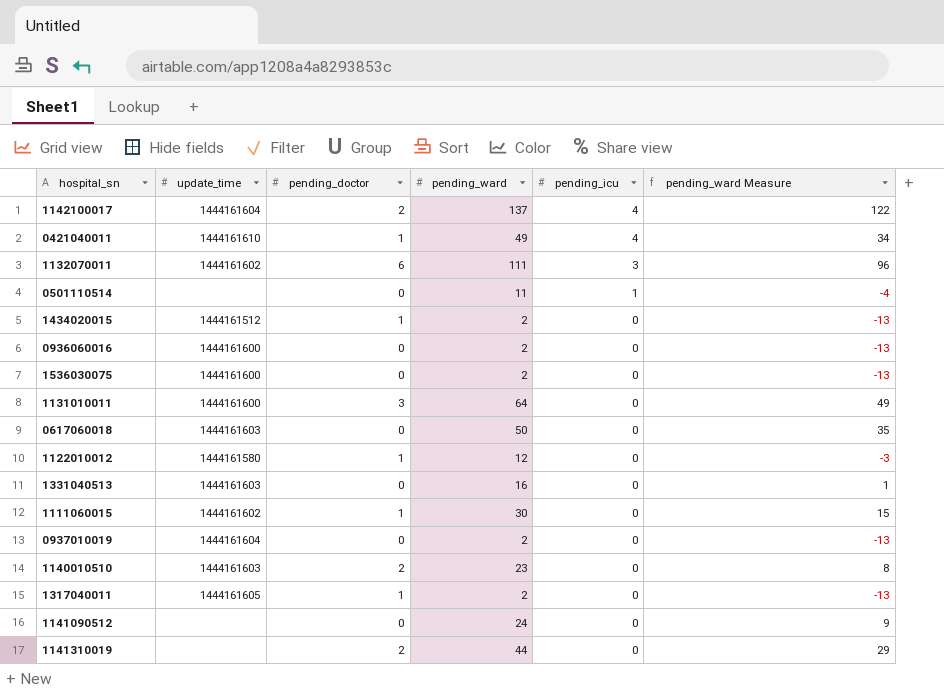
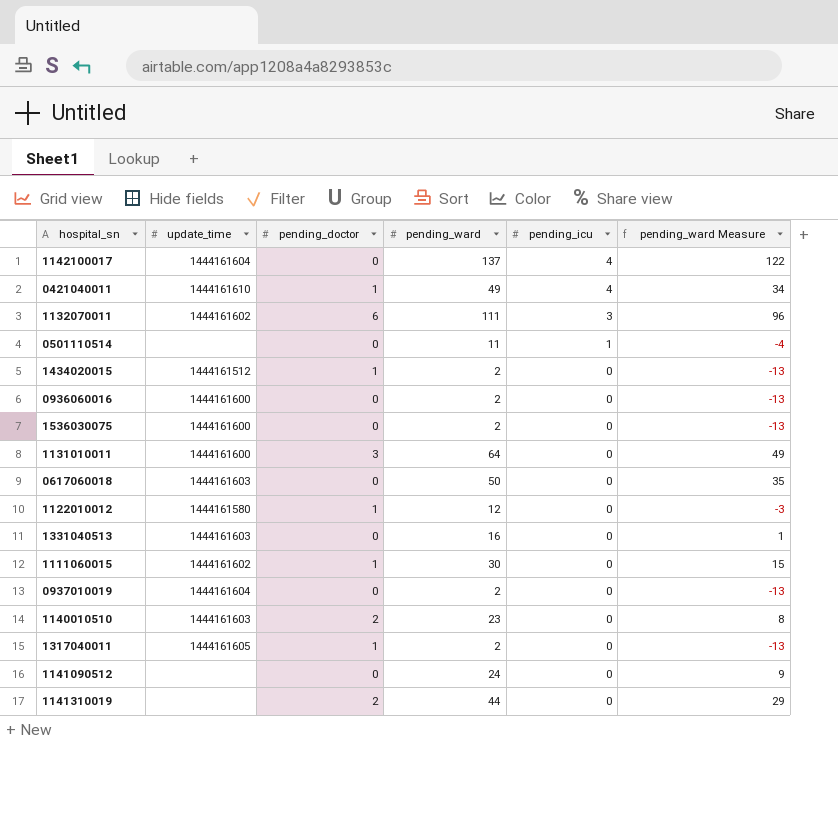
1142100017 | pending_doctor: 2 -> 0

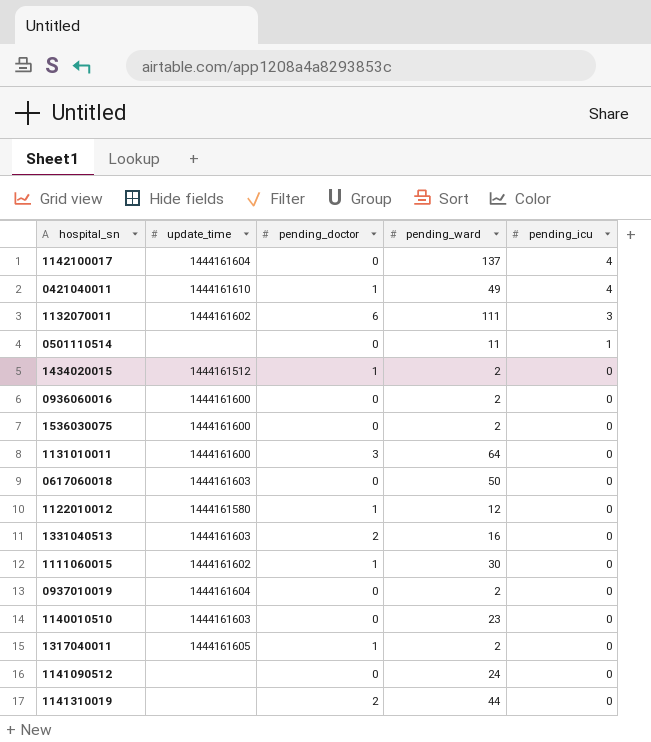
column pending_ward Measure | formula: [pending_ward] - 15 -> none
1331040513 | pending_doctor: 0 -> 2
1140010510 | pending_doctor: 2 -> 0

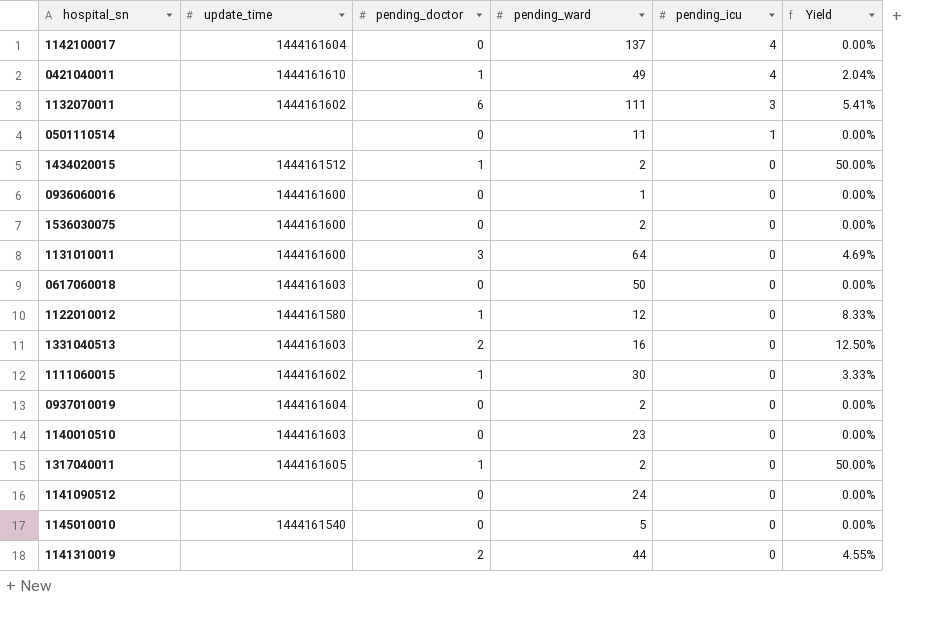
column Yield | formula: none -> [pending_doctor] / [pending_ward]
0936060016 | pending_ward: 2 -> 1
row 1145010010: none -> 1444161540 | 0 | 5 | 0 | 0.00%

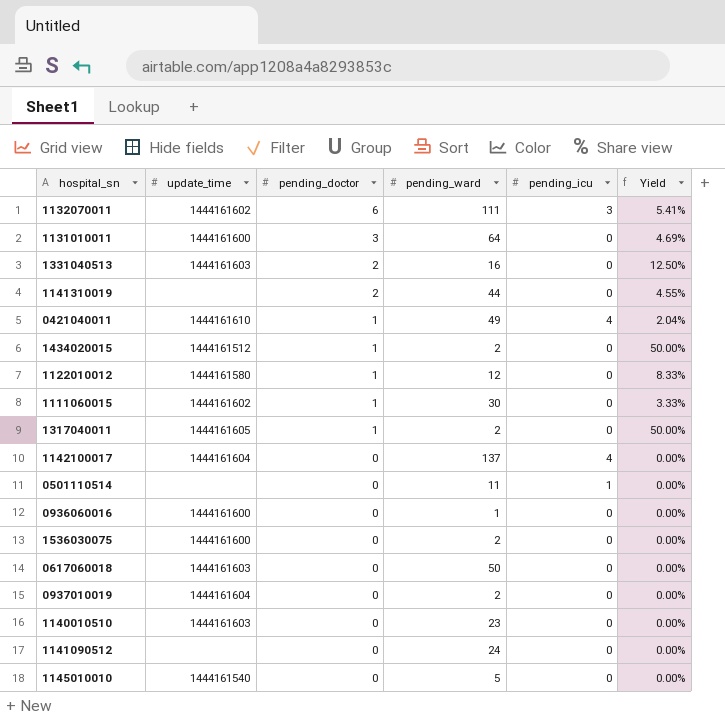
row order: pending_icu descending -> pending_doctor descending

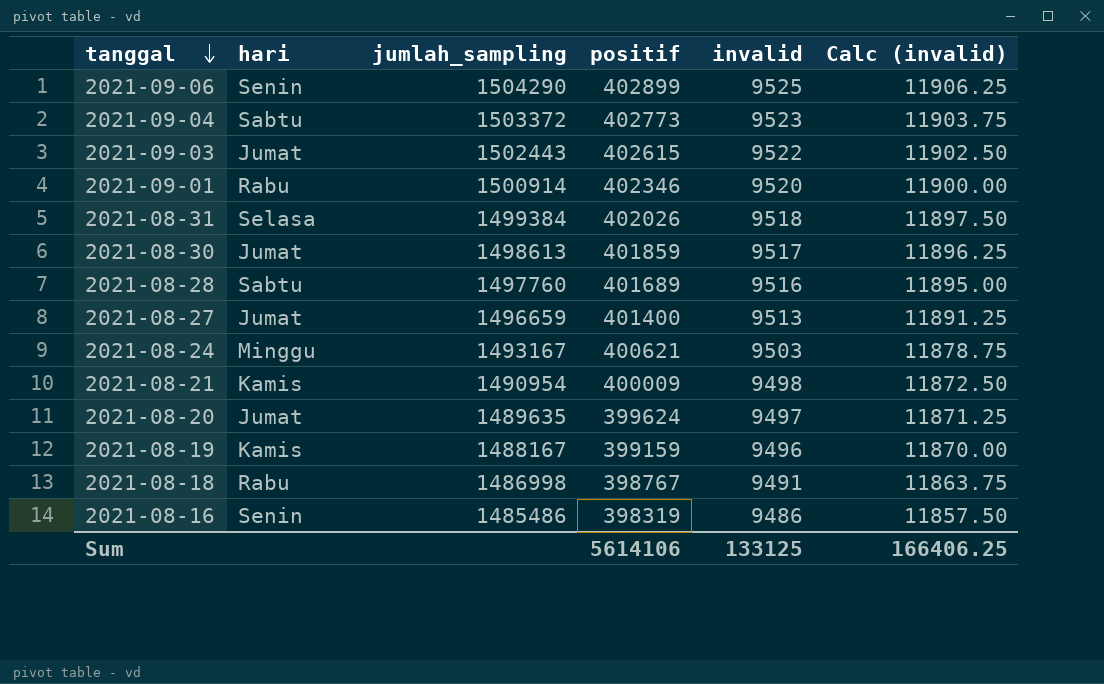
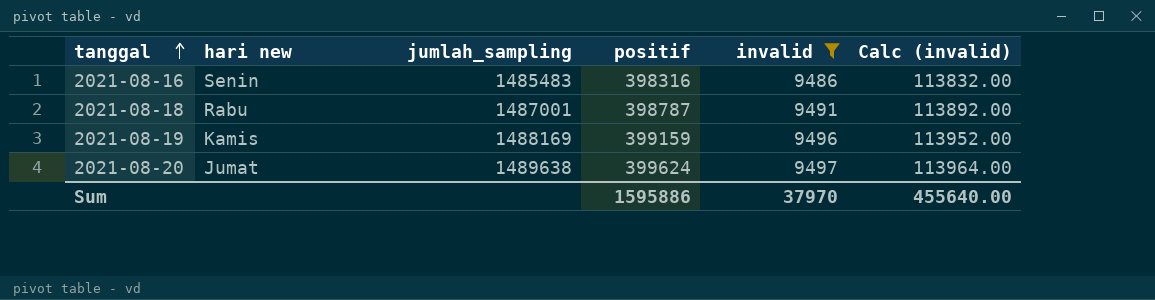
filter: none -> invalid <= 9497
row order: tanggal descending -> tanggal ascending
column name: hari -> hari new
column Calc (invalid) | formula: [invalid] * 1.25 -> [invalid] * 12
2021-08-16 | jumlah_sampling: 1485486 -> 1485483
2021-08-16 | positif: 398319 -> 398316
2021-08-18 | jumlah_sampling: 1486998 -> 1487001
2021-08-18 | positif: 398767 -> 398787
2021-08-19 | jumlah_sampling: 1488167 -> 1488169
2021-08-20 | jumlah_sampling: 1489635 -> 1489638
Sum | positif: 5614106 -> 1595886
Sum | invalid: 133125 -> 37970
Sum | Calc (invalid): 166406.25 -> 455640.00

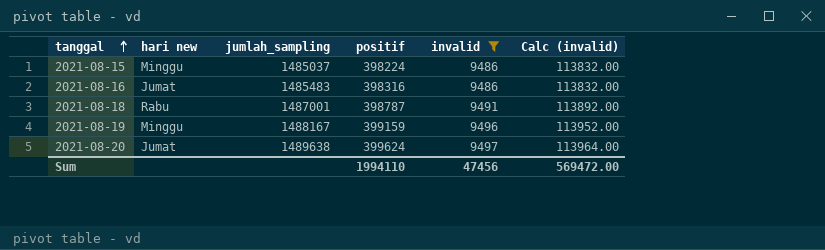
row 2021-08-15: none -> Minggu | 1485037 | 398224 | 9486 | 113832.00
2021-08-16 | hari new: Senin -> Jumat
2021-08-19 | hari new: Kamis -> Minggu
2021-08-19 | jumlah_sampling: 1488169 -> 1488167
Sum | positif: 1595886 -> 1994110
Sum | invalid: 37970 -> 47456
Sum | Calc (invalid): 455640.00 -> 569472.00

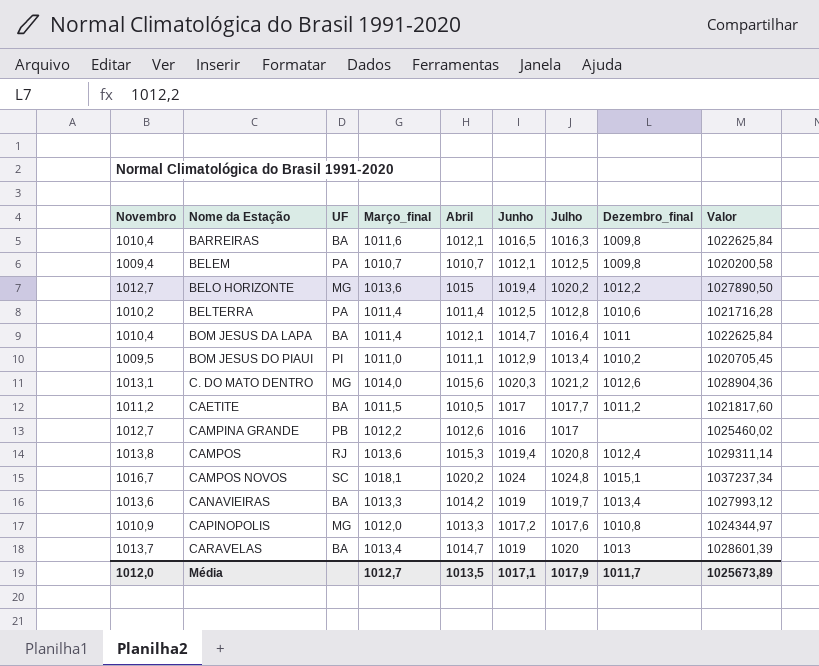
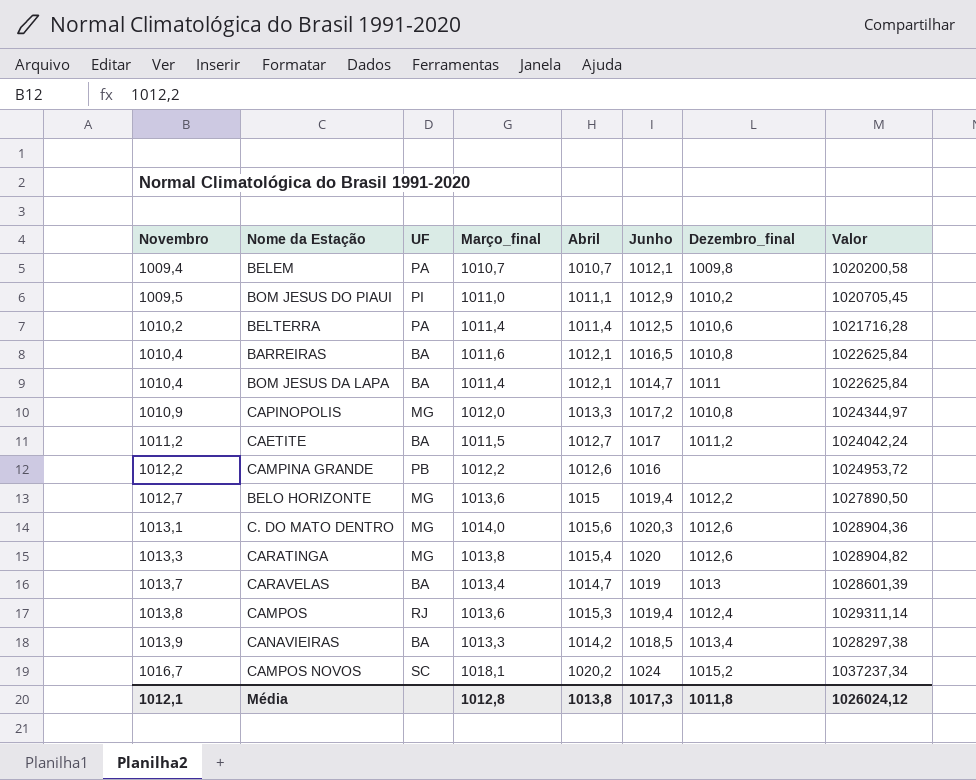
row order: Nome da Estação ascending -> Novembro ascending
column Julho | position: 7 -> none
BARREIRAS | Dezembro_final: 1009,8 -> 1010,8
CAETITE | Abril: 1010,5 -> 1012,7
CAETITE | Valor: 1021817,60 -> 1024042,24
CAMPINA GRANDE | Novembro: 1012,7 -> 1012,2
CAMPINA GRANDE | Valor: 1025460,02 -> 1024953,72
row CARATINGA: none -> 1013,3 | MG | 1013,8 | 1015,4 | 1020 | 1012,6 | 1028904,82
CANAVIEIRAS | Novembro: 1013,6 -> 1013,9
CANAVIEIRAS | Junho: 1019 -> 1018,5
CANAVIEIRAS | Valor: 1027993,12 -> 1028297,38
CAMPOS NOVOS | Dezembro_final: 1015,1 -> 1015,2
Média | Novembro: 1012,0 -> 1012,1
Média | Março_final: 1012,7 -> 1012,8
Média | Abril: 1013,5 -> 1013,8
Média | Junho: 1017,1 -> 1017,3
Média | Dezembro_final: 1011,7 -> 1011,8
Média | Valor: 1025673,89 -> 1026024,12

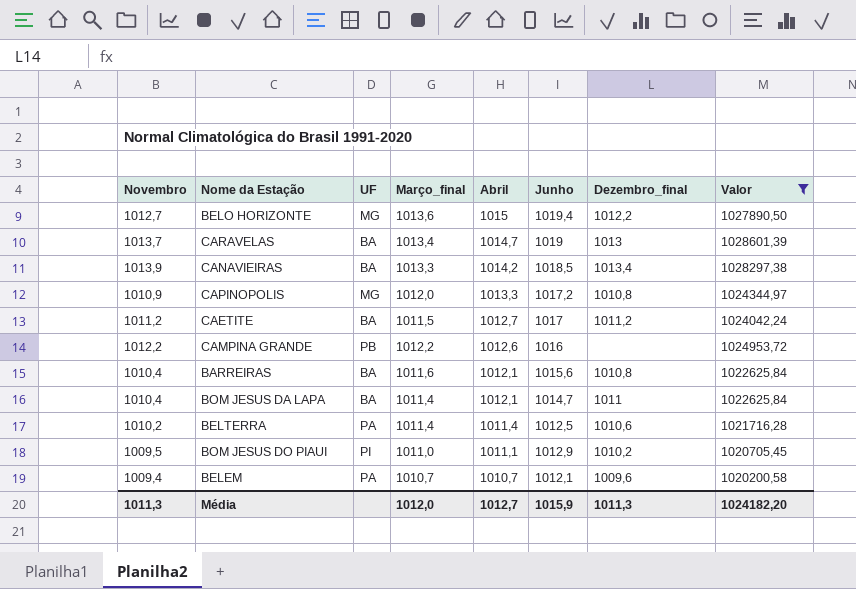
filter: none -> Valor <= 1028601,39
row order: Novembro ascending -> Abril descending
BARREIRAS | Junho: 1016,5 -> 1015,6
BELEM | Dezembro_final: 1009,8 -> 1009,6
Média | Novembro: 1012,1 -> 1011,3
Média | Março_final: 1012,8 -> 1012,0
Média | Abril: 1013,8 -> 1012,7
Média | Junho: 1017,3 -> 1015,9
Média | Dezembro_final: 1011,8 -> 1011,3
Média | Valor: 1026024,12 -> 1024182,20

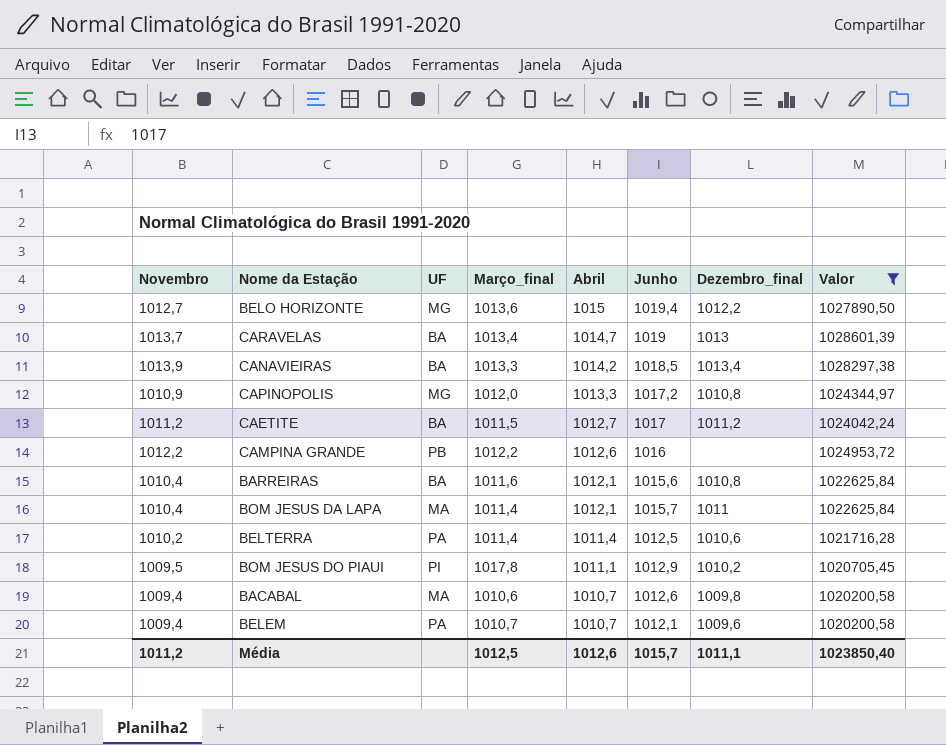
BOM JESUS DA LAPA | UF: BA -> MA
BOM JESUS DA LAPA | Junho: 1014,7 -> 1015,7
BOM JESUS DO PIAUI | Março_final: 1011,0 -> 1017,8
row BACABAL: none -> 1009,4 | MA | 1010,6 | 1010,7 | 1012,6 | 1009,8 | 1020200,58
Média | Novembro: 1011,3 -> 1011,2
Média | Março_final: 1012,0 -> 1012,5
Média | Abril: 1012,7 -> 1012,6
Média | Junho: 1015,9 -> 1015,7
Média | Dezembro_final: 1011,3 -> 1011,1
Média | Valor: 1024182,20 -> 1023850,40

_ _ _ _ _

■ Task item ■
Would you copy the lines above exactly, starting with the one that has "Sum | Calc (invalid): 455640.00 -> 569472.00" and ending with the one that has "CAMPINA GRANDE | Valor: 1025460,02", both included, without the pictures?

■ Exercise result ■
Sum | Calc (invalid): 455640.00 -> 569472.00

row order: Nome da Estação ascending -> Novembro ascending
column Julho | position: 7 -> none
BARREIRAS | Dezembro_final: 1009,8 -> 1010,8
CAETITE | Abril: 1010,5 -> 1012,7
CAETITE | Valor: 1021817,60 -> 1024042,24
CAMPINA GRANDE | Novembro: 1012,7 -> 1012,2
CAMPINA GRANDE | Valor: 1025460,02 -> 1024953,72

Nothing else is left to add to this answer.